BusinessDay

Africa to receive shipment of Russian fertiliser

Shipments of Russian fertiliser going to Africa have left the Netherlands after days of disagreement to guarantee that it won’t be stopped by Western sanctions.

According to Al Jazeera, the Dutch and United Nations officials said some 20,000 tonnes of nitrogen, phosphorus and potassium (NPK) were left on board the MV Greenwich from the southern Dutch port of Terneuzen on Tuesday afternoon.

The UN spokesperson Stephane Dujarric who acknowledged the shipment from Russian Federation producers said the fertiliser will alleviate humanitarian needs.

“The United Nations welcomes the donation of 260,000 metric tonnes of fertilizer from Russian Federation fertilizer producers stored in the European ports and warehouses, which will serve to alleviate humanitarian needs and prevent catastrophic crop loss in Africa, where it is currently the planting season,” he said.

Dujarric also said the aim is to ensure that Russia still exports it produce despise the ongoing war.

“This fertilizer donation initiative is part of the agreements signed in Istanbul on July 22, to address global food insecurity, to ensure the unimpeded exports of critical food and fertilizers from Ukraine and the Russian Federation to world markets.”, he said.

Read also: The difference between self-care and curating a public image

“The United Nations is continuing intense diplomatic efforts with all parties to ensure the unimpeded exports of critical food and fertilizers from Ukraine and the Russian Federation, exempt from sanction regimes, to the world markets.” he added.

The shipment is heading for Malawi via Mozambique and it will be the first of more exports coming to countries in Africa in coming month Dujarric said

“The first shipment of 20,000 MT of fertilizer left the Netherlands on a WFP-chartered vessel, MV Greenwich, starting today, destined for Malawi via Mozambique.
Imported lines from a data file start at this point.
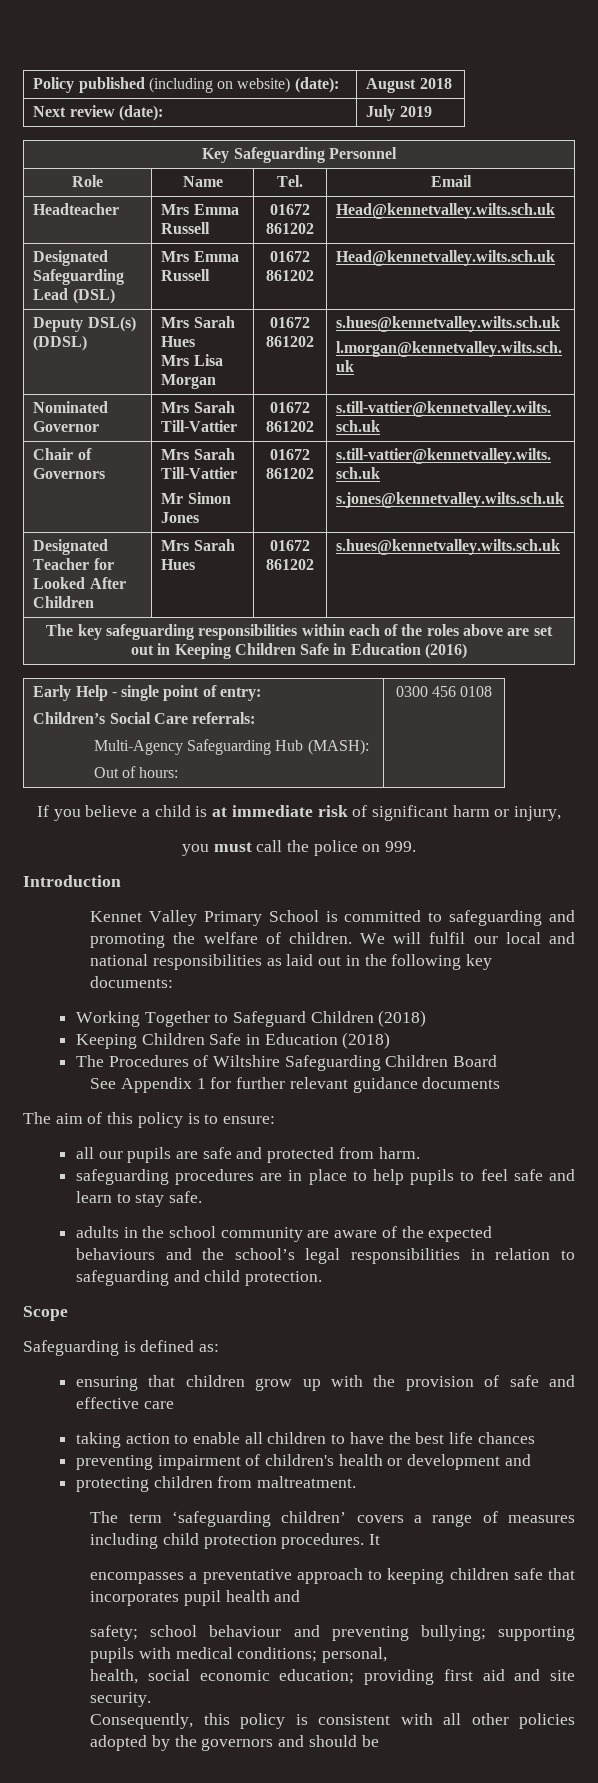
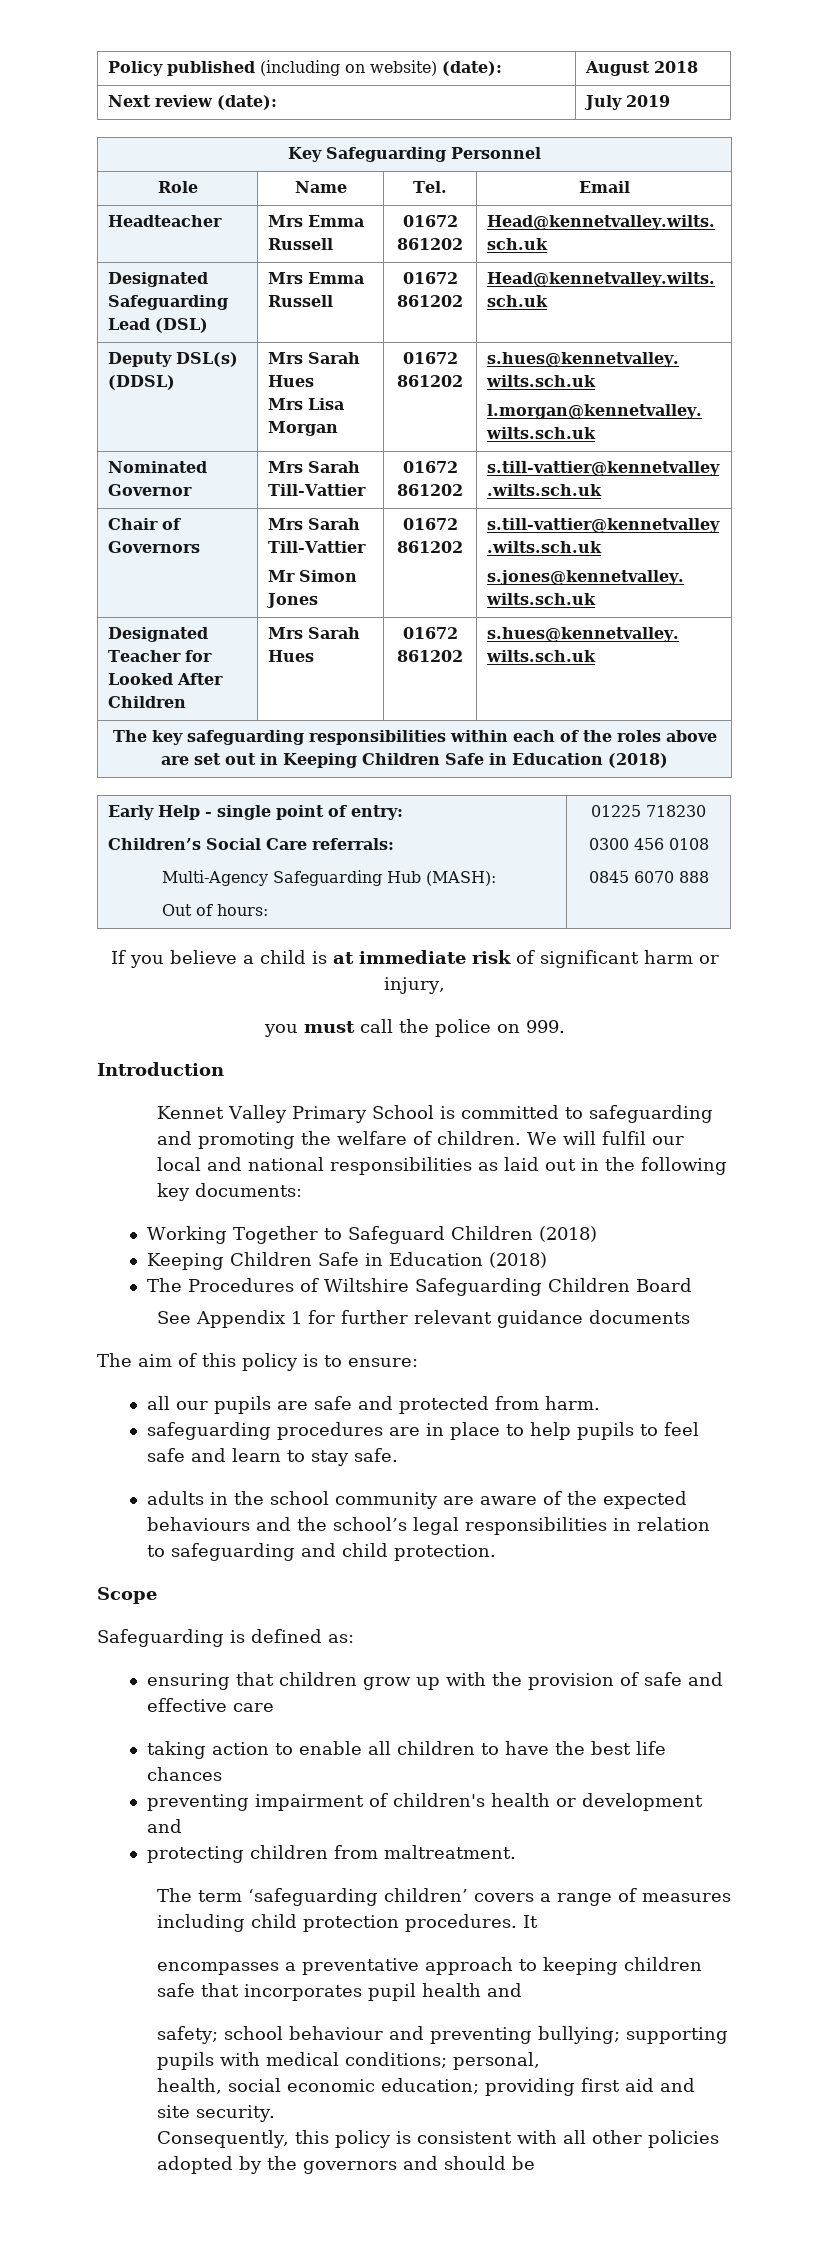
- The key safeguarding responsibilities within each of the roles above are set out in Keeping Children Safe in Education (2016)
+ The key safeguarding responsibilities within each of the roles above are set out in Keeping Children Safe in Education (2018)
  Early Help - single point of entry:
  Children’s Social Care referrals:
  Multi-Agency Safeguarding Hub (MASH):
- Out of hours: | 0300 456 0108
+ Out of hours: | 01225 718230
+ 0300 456 0108
+ 0845 6070 888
It will be the first of a series of shipments of fertilizer destined for a number of other countries on the African continent in the coming months.”

An agreement to ensure Russia’s fertiliser exports were exempt from sanctions imposed on Moscow after its invasion of Ukraine was reached in July in a bid to ease the global food insecurity crisis.

Dutch officials, however, blocked the shipment, saying an individual on the sanctions list was involved in the fertiliser company.
Officials gave the green light after UN assurances that the shipment would be delivered to Malawi, its intended destination, and that the Russian company and the sanctioned individual would not benefit.

The shipment is set to be offloaded in the central Mozambican port of Beira, before being transported overland to landlocked Malawi in Southern Africa. A second batch of fertiliser should head to West Africa, the UN said on Friday.